Закрыты двери в край забвенья,
Где нет ни горя, ни утрат,
Где людям радость утешенья
Сулит Твой мудрый, кроткий взгляд.
Душе усталой, одинокой,
Слабеющей в мирской борьбе,
Так сладок веры сон глубокий,
Молитва жаркая к Тебе.
О Боже, дай блаженство веры,
Неверие мое прости,
И дух, измученный без меры,
Направь по верному пути.
Когда через три года появилась возможность писать письма из лагеря в лагерь, и между родителями и мною завязалась переписка, я написала отцу в одном из писем что-то в таком роде: "Мы не знаем, где истина, мы не можем о ней судить, она где-то вне нас. Верующие люди считают Бога источником истины". Отец очень огорчился, решив, что я "впала в религиозность", и несколько писем посвятил подходящим к случаю разоблачениям. Мне не сразу удалось убедить его, что он ошибается. Сам он до конца оставался атеистом. Перед смертью он попытался с помощью Евангелия свести счеты с прожитой жизнью, но отверг учение Христа так же решительно, как в молодости. Сказал: "Всех любить - значит, никого не любить".
И Оля, и Настя оказались потом с моей матерью в Мордовии. Мать не слишком беспокоилась за чистоту моего неверия и была очень рада, что я встретилась с такими хорошими женщинами. Олю я встретила в последний раз, когда освободилась и приехала к матери в Потьму на свидание. Я, со справкой об освобождении в кармане, еще без паспорта, шла по зоне вместе с матерью и увидела Олю. Нам некогда было поговорить, и она только значительно улыбалась: она-то всегда верила, что свобода близка. Они все тоже ждали приезда комиссии, которая должна была их освободить, а я ни во что не верила. И в этот майский день 56 года мне так живо вспомнились и наши разговоры в мае 52 года, и неистребимая ее улыбка на 50-ти градусном морозе зимой 53 года - закутана до самых глаз, на ресницах иней, а глаза улыбаются.
Настю я никогда больше не встречала. Мне было тяжело, что я не оправдала ее надежд. Она не знает, как много для меня значила встреча с ней и с дорогой ей Книгой, а мне трудно было бы это объяснить не только ей, но и себе.
Были и несимпатичные верующие. Все сидевшие согласны, что таких особенно много встречалось среди свидетелей Иеговы.

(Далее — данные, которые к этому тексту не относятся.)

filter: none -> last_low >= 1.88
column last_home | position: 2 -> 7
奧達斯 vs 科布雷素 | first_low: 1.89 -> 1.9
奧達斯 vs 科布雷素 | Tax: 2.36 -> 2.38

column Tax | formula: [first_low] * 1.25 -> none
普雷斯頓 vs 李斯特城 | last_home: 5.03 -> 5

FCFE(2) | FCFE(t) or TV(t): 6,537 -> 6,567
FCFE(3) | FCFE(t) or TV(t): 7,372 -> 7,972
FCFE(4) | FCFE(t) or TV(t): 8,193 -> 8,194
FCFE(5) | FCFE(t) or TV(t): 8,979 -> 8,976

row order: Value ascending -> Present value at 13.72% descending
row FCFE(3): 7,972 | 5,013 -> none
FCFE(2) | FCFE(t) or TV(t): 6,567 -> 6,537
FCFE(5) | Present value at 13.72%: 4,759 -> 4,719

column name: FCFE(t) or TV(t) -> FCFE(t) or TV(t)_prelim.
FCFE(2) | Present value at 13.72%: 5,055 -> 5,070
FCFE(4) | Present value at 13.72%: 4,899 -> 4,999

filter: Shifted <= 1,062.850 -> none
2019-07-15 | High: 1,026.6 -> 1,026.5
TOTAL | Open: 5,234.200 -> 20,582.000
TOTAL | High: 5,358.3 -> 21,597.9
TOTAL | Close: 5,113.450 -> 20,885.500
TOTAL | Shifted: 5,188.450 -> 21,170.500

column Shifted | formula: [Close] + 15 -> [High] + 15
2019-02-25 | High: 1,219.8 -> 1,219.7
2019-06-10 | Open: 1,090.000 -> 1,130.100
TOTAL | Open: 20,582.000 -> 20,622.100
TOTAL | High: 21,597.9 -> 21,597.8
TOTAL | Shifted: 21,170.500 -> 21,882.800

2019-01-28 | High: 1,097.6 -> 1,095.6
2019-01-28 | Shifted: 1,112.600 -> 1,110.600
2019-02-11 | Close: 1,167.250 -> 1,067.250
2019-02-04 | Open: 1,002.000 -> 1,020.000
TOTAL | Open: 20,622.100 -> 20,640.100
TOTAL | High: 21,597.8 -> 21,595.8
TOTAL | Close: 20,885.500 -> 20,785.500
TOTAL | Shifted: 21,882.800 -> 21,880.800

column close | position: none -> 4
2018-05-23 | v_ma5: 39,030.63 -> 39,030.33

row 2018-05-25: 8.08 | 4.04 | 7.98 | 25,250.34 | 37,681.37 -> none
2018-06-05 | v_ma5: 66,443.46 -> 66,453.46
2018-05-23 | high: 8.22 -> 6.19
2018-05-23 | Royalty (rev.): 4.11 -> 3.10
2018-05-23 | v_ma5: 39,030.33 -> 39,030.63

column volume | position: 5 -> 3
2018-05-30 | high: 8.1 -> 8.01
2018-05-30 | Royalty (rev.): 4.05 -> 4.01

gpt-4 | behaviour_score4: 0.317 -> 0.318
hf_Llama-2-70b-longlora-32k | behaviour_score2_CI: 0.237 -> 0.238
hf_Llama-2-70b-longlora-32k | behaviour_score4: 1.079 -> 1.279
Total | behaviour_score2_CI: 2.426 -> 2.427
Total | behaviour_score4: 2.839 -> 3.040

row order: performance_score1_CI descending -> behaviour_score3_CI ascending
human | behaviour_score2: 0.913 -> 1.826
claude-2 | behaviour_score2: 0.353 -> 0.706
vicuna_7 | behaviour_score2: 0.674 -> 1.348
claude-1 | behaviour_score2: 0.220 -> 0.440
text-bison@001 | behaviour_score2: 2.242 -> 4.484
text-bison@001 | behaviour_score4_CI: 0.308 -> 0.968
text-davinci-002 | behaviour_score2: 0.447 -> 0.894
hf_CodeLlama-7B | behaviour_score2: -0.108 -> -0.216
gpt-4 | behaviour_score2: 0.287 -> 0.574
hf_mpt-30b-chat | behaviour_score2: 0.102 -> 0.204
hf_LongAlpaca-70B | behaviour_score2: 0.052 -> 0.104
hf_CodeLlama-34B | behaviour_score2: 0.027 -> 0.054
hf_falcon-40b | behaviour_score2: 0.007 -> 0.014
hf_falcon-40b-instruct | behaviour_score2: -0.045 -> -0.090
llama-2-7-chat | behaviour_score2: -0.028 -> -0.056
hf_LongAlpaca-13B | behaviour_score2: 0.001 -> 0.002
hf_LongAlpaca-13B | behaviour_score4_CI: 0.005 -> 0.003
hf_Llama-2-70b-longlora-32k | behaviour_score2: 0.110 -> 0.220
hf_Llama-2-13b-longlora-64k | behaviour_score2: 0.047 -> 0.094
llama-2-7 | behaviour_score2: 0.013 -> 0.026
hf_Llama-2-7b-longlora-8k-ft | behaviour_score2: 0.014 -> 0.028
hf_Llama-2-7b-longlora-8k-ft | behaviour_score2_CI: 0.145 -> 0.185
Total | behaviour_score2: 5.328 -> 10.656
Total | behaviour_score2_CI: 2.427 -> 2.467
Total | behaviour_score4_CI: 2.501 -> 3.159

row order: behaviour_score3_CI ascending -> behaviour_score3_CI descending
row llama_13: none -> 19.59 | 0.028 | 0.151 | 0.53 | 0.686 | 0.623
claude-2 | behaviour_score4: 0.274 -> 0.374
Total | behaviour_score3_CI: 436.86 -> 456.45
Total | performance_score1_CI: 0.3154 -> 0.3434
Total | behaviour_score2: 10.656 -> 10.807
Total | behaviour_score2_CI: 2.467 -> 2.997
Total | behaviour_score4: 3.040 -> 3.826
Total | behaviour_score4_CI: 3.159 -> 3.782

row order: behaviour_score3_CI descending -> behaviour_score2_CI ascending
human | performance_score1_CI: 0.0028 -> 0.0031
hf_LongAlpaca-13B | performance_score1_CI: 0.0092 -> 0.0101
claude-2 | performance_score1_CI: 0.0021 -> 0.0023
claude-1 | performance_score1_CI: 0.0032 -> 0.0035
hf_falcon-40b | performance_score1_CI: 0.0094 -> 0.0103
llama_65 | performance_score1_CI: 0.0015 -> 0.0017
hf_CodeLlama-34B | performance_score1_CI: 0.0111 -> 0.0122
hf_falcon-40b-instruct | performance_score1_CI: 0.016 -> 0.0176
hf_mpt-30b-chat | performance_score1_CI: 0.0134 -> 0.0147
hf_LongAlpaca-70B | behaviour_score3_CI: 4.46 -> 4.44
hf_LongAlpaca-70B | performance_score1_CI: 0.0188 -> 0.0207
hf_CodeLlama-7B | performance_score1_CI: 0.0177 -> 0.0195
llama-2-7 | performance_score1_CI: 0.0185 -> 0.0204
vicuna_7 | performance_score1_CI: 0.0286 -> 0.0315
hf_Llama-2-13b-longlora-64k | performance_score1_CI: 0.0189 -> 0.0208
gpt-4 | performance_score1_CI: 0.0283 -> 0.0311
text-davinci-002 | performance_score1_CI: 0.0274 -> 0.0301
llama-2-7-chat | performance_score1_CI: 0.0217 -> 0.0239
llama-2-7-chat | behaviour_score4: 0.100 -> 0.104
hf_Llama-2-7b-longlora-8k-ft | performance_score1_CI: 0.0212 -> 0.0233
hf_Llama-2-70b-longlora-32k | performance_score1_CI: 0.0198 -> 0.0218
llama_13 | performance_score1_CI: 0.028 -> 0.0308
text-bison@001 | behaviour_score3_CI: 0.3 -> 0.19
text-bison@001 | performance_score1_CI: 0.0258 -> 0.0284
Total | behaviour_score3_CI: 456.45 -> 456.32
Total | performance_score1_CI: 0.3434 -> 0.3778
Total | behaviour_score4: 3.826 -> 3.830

Это не потому, конечно, что вера влияет на людей, а наоборот, такие жестокие, человеконенавистнические верования привлекают, может быть, людей особого склада. Они вечно говорили об Армаггедоне, ожидая конца света, когда погибнут все, кроме них. Удостоилась я и их внимания. Одна из них сказала мне как-то: "Я видела сон о Армаггедоне, все погибли. Уцелели мы, и ты с нами". Объяснила она мне свою симпатию тем, что я еврейка, а они нас очень уважают. Боюсь, что я ответила ей с излишней резкостью. Другая свидетельница как-то выразилась весьма знаменательно. В ответ на обычный упрек, что, мол, в Бога верите, а к людям относитесь плохо, она ответила, что служит Богу, а не людям. Не знаю, было это ее собственное мнение или общая их установка. Я плохо разбиралась, чем отличается одна секта от другой. Думала, что впереди у меня так много лагерного времени, что все успею узнать, и все песни выучить, и даже языки. К счастью, я ошиблась.